Z obniżek cen ucieszą się osoby z cukrzycą – stanieją preparaty z insuliną. Są to niewielkie obniżki, bo o złotówkę na opakowaniu, ale w skali miesiąca pacjenci zauważą oszczędność.
Stanieje także lek na bazie morfiny Doltard. Dla chorych na neuralgię półpaścową będzie dostępny za 3,20 zł (zamiast 10,16 zł), a chorzy na nowotwory złośliwe dostaną go za darmo.
Złe wieści mamy dla mężczyzn z przerostem gruczołu krokowego. Od września zdrożeje kilka przepisywanych im preparatów, w tym Zoxon (+5,6 zł).
Znacznie droższy będzie też lek na silne bóle nowotworowe Lyrica (cena wzrośnie z 3,20 zł do 111,14 zł). Podwyżkę ceny o połowę odczują też stosujący Enstilar na łuszczycę. Będzie go można jednak zastąpić nowymi lekami (Tremfya i Skyrizi).

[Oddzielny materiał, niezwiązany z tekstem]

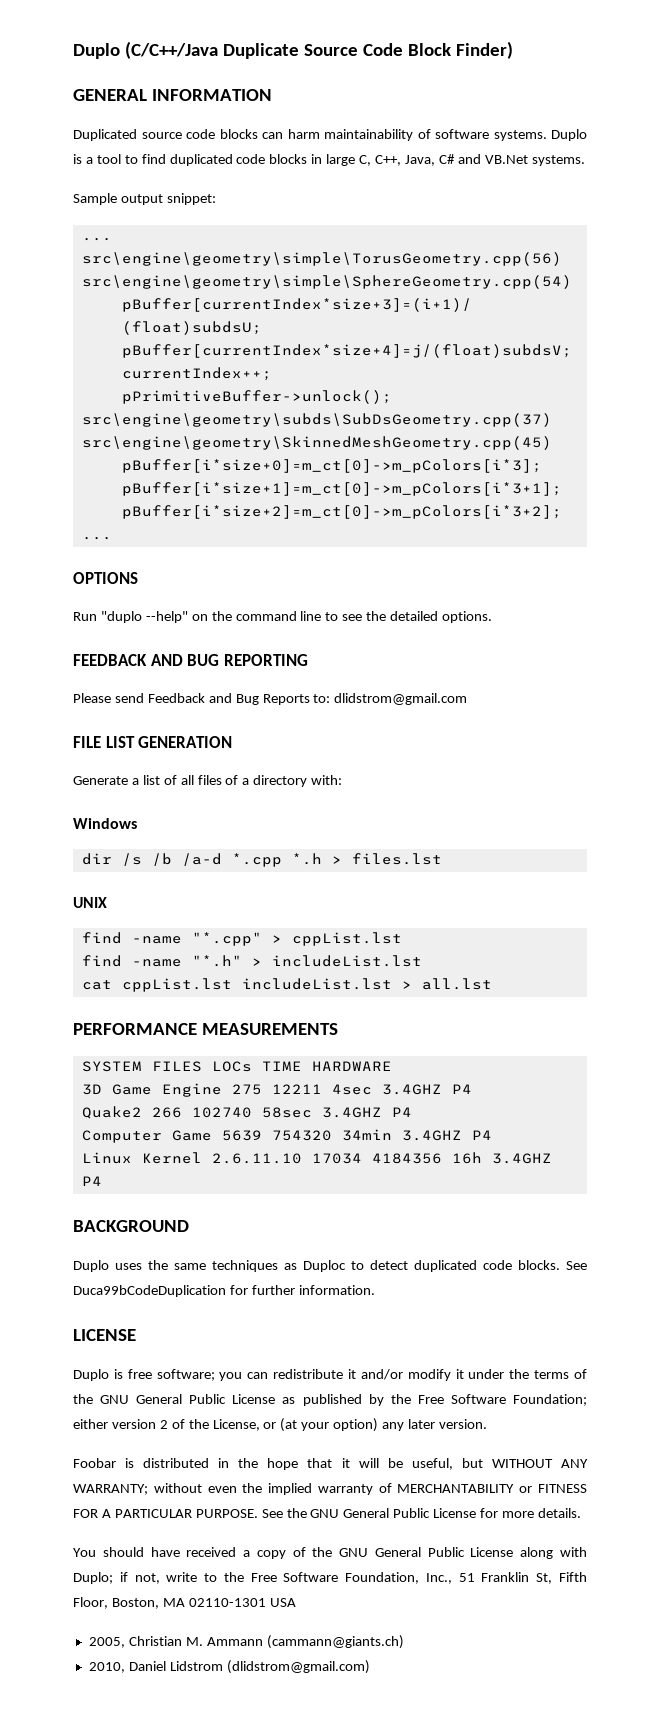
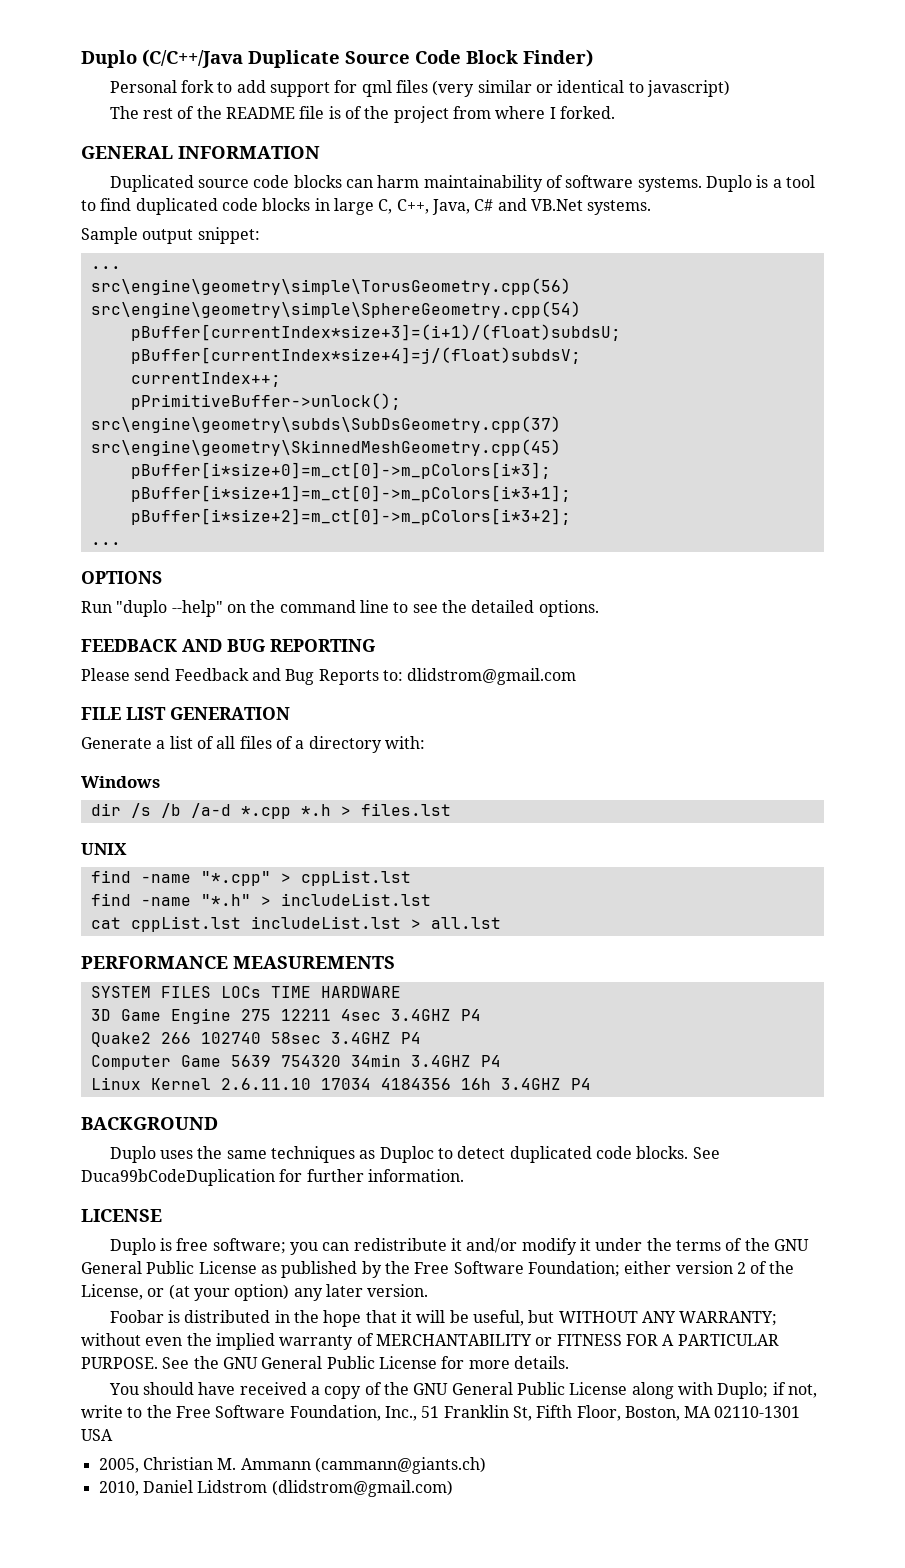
(513, 50) none -> [109,80,730,97] [109,106,615,123] // Personal fork to add support for qml files (very similar or identical to javascript) // The rest of the README file is of the project from where I forked.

Na liście znajdą się też nowe leki na białaczkę oraz na niedrobnokomórkowego raka płuca (brigatynib). – Z kolei pacjentki chorujące na raka piersi dostaną lek abemaciclib, a dzięki refundacji encorafenibumu pomoc otrzymają pacjenci z czerniakiem – komentuje Agata Polińska, wiceprezes Fundacji Alvia.
Propozycja obwieszczenia zakłada też rozszerzenie wskazań refundacyjnych dla chorych na pierwotne chłoniaki skórne T-komórkowe (lek brentuximabum).
- W szczególnej sytuacji zagrożenia epidemicznego pacjenci onkologiczni, będąc w grupie zwiększonego ryzyka zakażenia, powinni mieć możliwie szeroki dostęp do leczenia ograniczającego ich przebywanie w placówkach leczniczych. Dlatego też niepokoi nas brak kontynuacji decyzji refundacyjnej dla rytuksymabu, w leczeniu chłoniaków złośliwych, w formie podskórnej na rzecz formy dożylnej, której podanie wymaga hospitalizacji i tym samym zwiększa ryzyko zakażenia pacjenta - informuje Polińska.
Alivia jest również zaniepokojona brakiem w projekcie kontynuacji decyzji refundacyjnej dla leku pembrolizumab w leczeniu niedrobnokomórkowego raka płuca oraz czerniaka skóry lub błon śluzowych. - Oczekujemy na finalną wersję obwieszczenia refundacyjnego licząc jednocześnie na refundację kolejnych potrzebnych terapii, na które czekają pacjenci, w tym w raku płuca czy raku piersi - dodaje wiceprezes Fundacji.